**YOUR ASSIGNMENT**
Nothing but the lines from the one containing "Figure 5.4.4.1-1: Example" through the end of the data below may appear in the response, each one exact.
Segment Start: TASK DATA
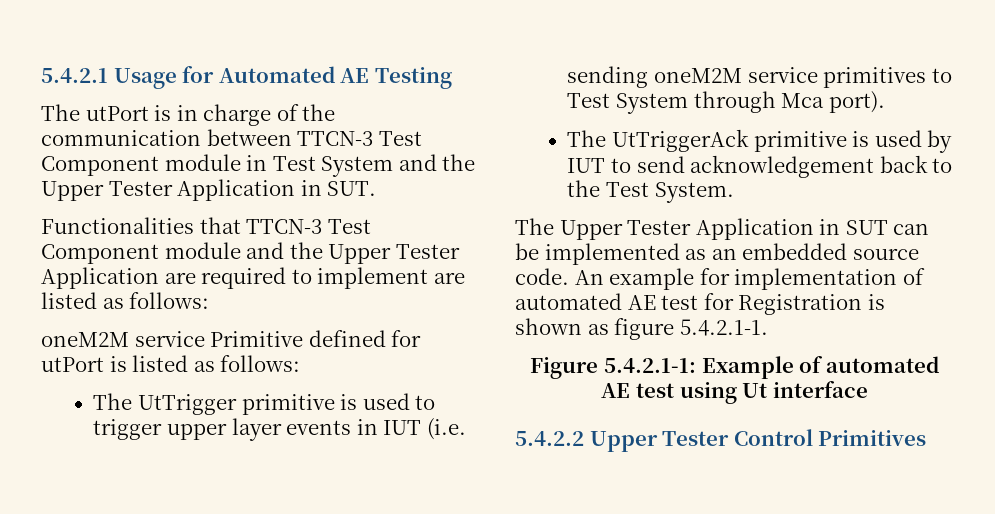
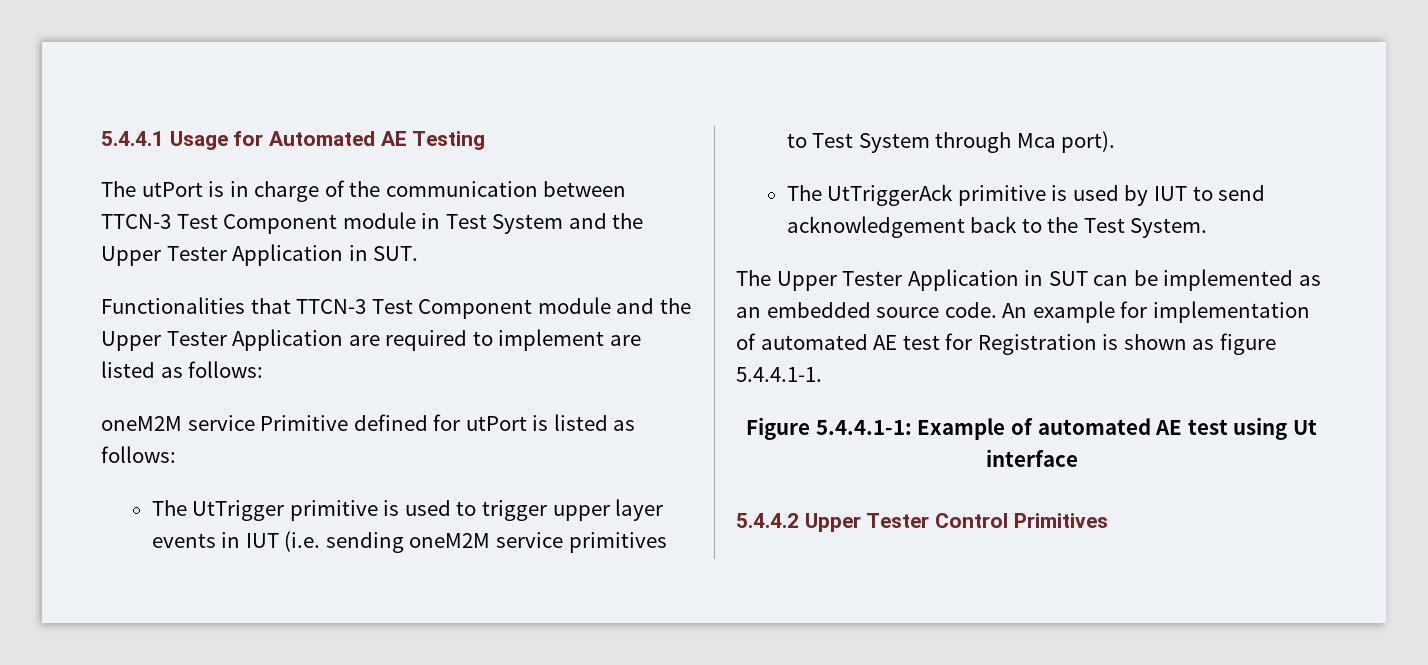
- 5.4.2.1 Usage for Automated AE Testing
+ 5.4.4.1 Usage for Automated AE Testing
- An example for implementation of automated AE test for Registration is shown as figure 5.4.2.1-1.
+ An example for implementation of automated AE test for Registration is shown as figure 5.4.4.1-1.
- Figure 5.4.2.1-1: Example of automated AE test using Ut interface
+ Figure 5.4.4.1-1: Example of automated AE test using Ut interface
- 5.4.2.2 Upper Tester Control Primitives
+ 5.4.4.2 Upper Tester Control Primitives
Segment End: TASK DATA
**SOLUTION TO THIS EXERCISE**
+ Figure 5.4.4.1-1: Example of automated AE test using Ut interface
- 5.4.2.2 Upper Tester Control Primitives
+ 5.4.4.2 Upper Tester Control Primitives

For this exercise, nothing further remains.